More than anything, the decline in alcohol consumption and deaths likely has to do with the cultural shift sweeping the nation. Consumers are trading upwards - more quality products, less quantity. They are more concerned and aware about what they put in their bodies as well as how the things they put in their bodies taste. They are more experimental which is encouraging the proliferation of new food & drinks trends including the craft beer and spirits movements.

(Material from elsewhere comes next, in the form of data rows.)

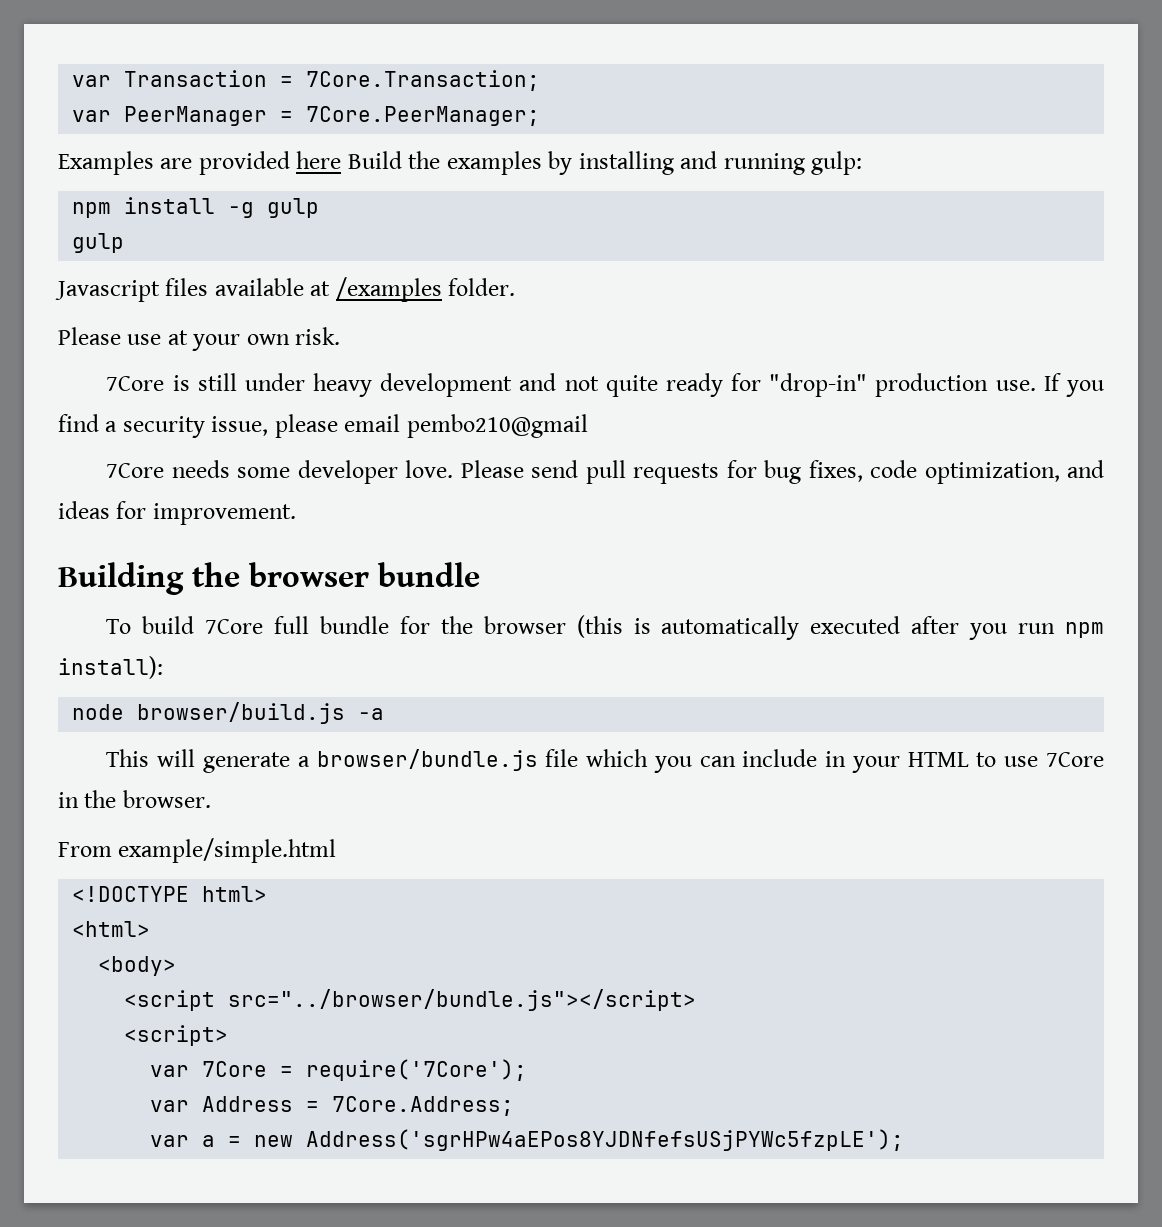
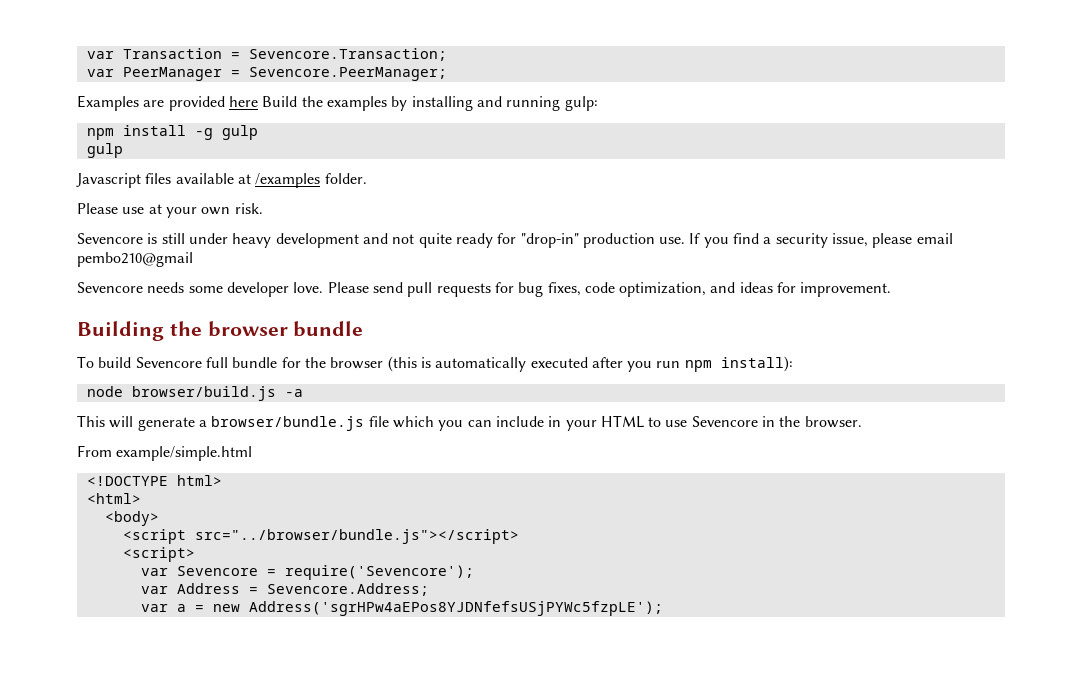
[306,70,541,91] 7Core.Transaction; -> [248,48,447,61] Sevencore.Transaction;
[306,106,541,126] 7Core.PeerManager; -> [248,67,447,81] Sevencore.PeerManager;
[106,376,165,391] 7Core -> [77,233,143,244] Sevencore
[106,463,165,478] 7Core -> [77,282,143,293] Sevencore
[205,619,264,634] 7Core -> [135,357,202,368] Sevencore
[1045,752,1104,767] 7Core -> [691,416,758,427] Sevencore
[202,1059,528,1081] 7Core = require('7Core'); -> [176,565,474,580] Sevencore = require('Sevencore');
[332,1096,515,1116] 7Core.Address; -> [266,583,429,596] Sevencore.Address;

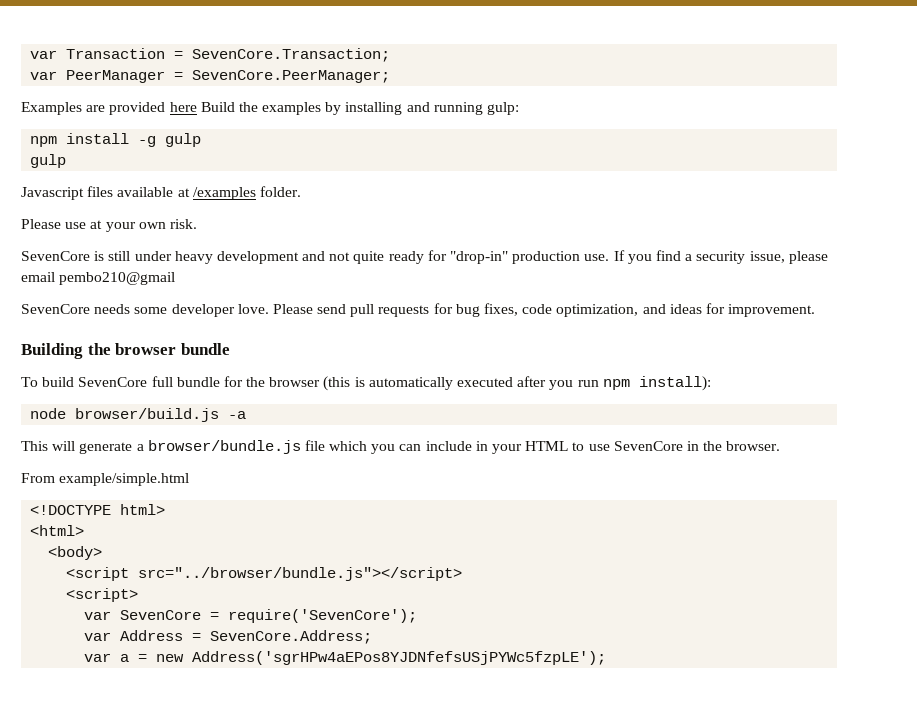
[248,48,447,61] Sevencore.Transaction; -> [192,48,391,62] SevenCore.Transaction;
[248,67,447,81] Sevencore.PeerManager; -> [192,70,391,83] SevenCore.PeerManager;
[77,233,143,244] Sevencore -> [21,251,90,261] SevenCore
[77,282,143,293] Sevencore -> [21,304,90,314] SevenCore
[135,357,202,368] Sevencore -> [78,377,148,387] SevenCore
[691,416,758,427] Sevencore -> [613,441,683,451] SevenCore
[176,565,474,580] Sevencore = require('Sevencore'); -> [120,609,418,623] SevenCore = require('SevenCore');
[266,583,429,596] Sevencore.Address; -> [210,630,373,644] SevenCore.Address;

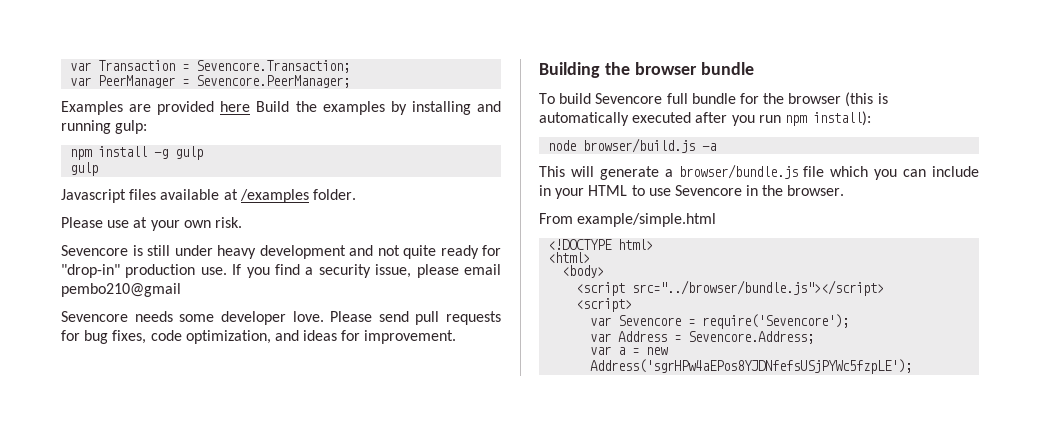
[192,48,391,62] SevenCore.Transaction; -> [196,60,351,73] Sevencore.Transaction;
[192,70,391,83] SevenCore.PeerManager; -> [196,75,351,88] Sevencore.PeerManager;
[21,251,90,261] SevenCore -> [61,245,128,256] Sevencore
[21,304,90,314] SevenCore -> [61,311,128,322] Sevencore
[78,377,148,387] SevenCore -> [595,93,663,104] Sevencore
[613,441,683,451] SevenCore -> [674,185,742,196] Sevencore
[120,609,418,623] SevenCore = require('SevenCore'); -> [618,314,850,329] Sevencore = require('Sevencore');
[210,630,373,644] SevenCore.Address; -> [688,331,815,344] Sevencore.Address;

This cultural shift didn’t appear out of nowhere. It’s been occurring in the United States for quite some time and has spread through the countries of Northern Europe. It has been the cultural norm in Southern Europe for centuries as people in those cultures have always taken the time to produce and consume quality. For that, the taxes on their alcoholic beverages has always been significantly lower than the same taxes in the UK. Considering that all of those Southern countries bar Portugal have a higher life expectancy than the UK, low taxes on booze has shown no perceivable effect on their inclination to drink more or less.
The point of these arguments? If taxes and duties on wine, spirits and beer are lowered a 21st Century version of the Gin Craze will not ensue. What will happen is that more small, local wineries, distilleries and breweries will open, injecting more innovation into what until relatively recently has been a staid sector and creating jobs and investment across the whole of the UK. In turn, consumers will continue to explore new products not drinking them to excess, but drinking them to enjoyment.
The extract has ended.